BEGIN GIVEN DATA
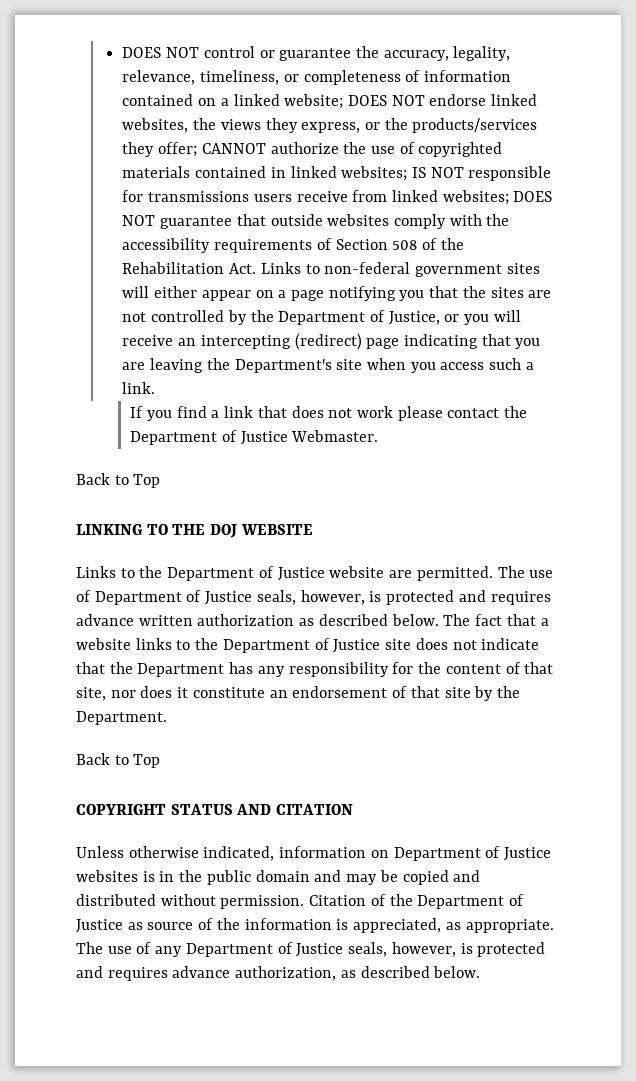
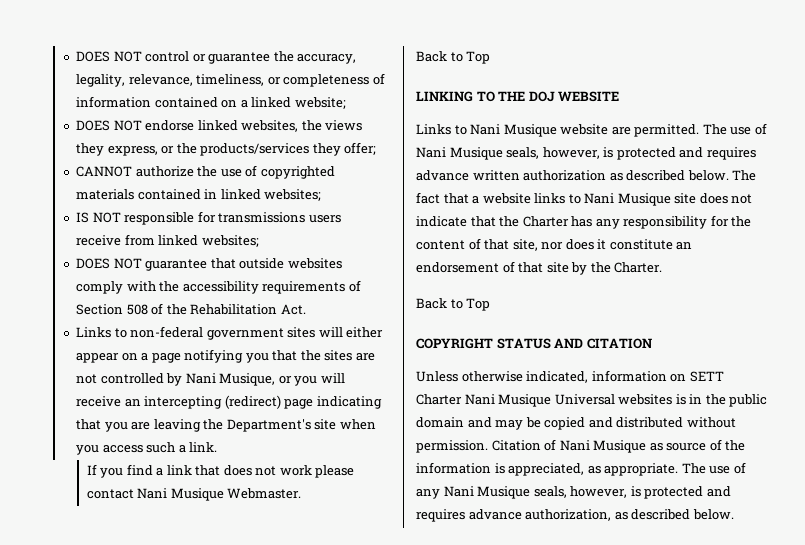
- DOES NOT control or guarantee the accuracy, legality, relevance, timeliness, or completeness of information contained on a linked website; DOES NOT endorse linked websites, the views they express, or the products/services they offer; CANNOT authorize the use of copyrighted materials contained in linked websites; IS NOT responsible for transmissions users receive from linked websites; DOES NOT guarantee that outside websites comply with the accessibility requirements of Section 508 of the Rehabilitation Act. Links to non-federal government sites will either appear on a page notifying you that the sites are not controlled by the Department of Justice, or you will receive an intercepting (redirect) page indicating that you are leaving the Department's site when you access such a link.
+ DOES NOT control or guarantee the accuracy, legality, relevance, timeliness, or completeness of information contained on a linked website;
+ DOES NOT endorse linked websites, the views they express, or the products/services they offer;
+ CANNOT authorize the use of copyrighted materials contained in linked websites;
+ IS NOT responsible for transmissions users receive from linked websites;
+ DOES NOT guarantee that outside websites comply with the accessibility requirements of Section 508 of the Rehabilitation Act.
+ Links to non-federal government sites will either appear on a page notifying you that the sites are not controlled by Nani Musique, or you will receive an intercepting (redirect) page indicating that you are leaving the Department's site when you access such a link.
- If you find a link that does not work please contact the Department of Justice Webmaster.
+ If you find a link that does not work please contact Nani Musique Webmaster.
- Links to the Department of Justice website are permitted.
+ Links to Nani Musique website are permitted.
- The use of Department of Justice seals, however, is protected and requires advance written authorization as described below.
+ The use of Nani Musique seals, however, is protected and requires advance written authorization as described below.
- The fact that a website links to the Department of Justice site does not indicate that the Department has any responsibility for the content of that site, nor does it constitute an endorsement of that site by the Department.
+ The fact that a website links to Nani Musique site does not indicate that the Charter has any responsibility for the content of that site, nor does it constitute an endorsement of that site by the Charter.
- Unless otherwise indicated, information on Department of Justice websites is in the public domain and may be copied and distributed without permission.
+ Unless otherwise indicated, information on SETT Charter Nani Musique Universal websites is in the public domain and may be copied and distributed without permission.
- Citation of the Department of Justice as source of the information is appreciated, as appropriate.
+ Citation of Nani Musique as source of the information is appreciated, as appropriate.
- The use of any Department of Justice seals, however, is protected and requires advance authorization, as described below.
+ The use of any Nani Musique seals, however, is protected and requires advance authorization, as described below.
END GIVEN DATA
WHAT NEEDS TO BE DONE: Pull every line with the string "copyrighted" out of the material.

ANSWER:
- DOES NOT control or guarantee the accuracy, legality, relevance, timeliness, or completeness of information contained on a linked website; DOES NOT endorse linked websites, the views they express, or the products/services they offer; CANNOT authorize the use of copyrighted materials contained in linked websites; IS NOT responsible for transmissions users receive from linked websites; DOES NOT guarantee that outside websites comply with the accessibility requirements of Section 508 of the Rehabilitation Act. Links to non-federal government sites will either appear on a page notifying you that the sites are not controlled by the Department of Justice, or you will receive an intercepting (redirect) page indicating that you are leaving the Department's site when you access such a link.
+ CANNOT authorize the use of copyrighted materials contained in linked websites;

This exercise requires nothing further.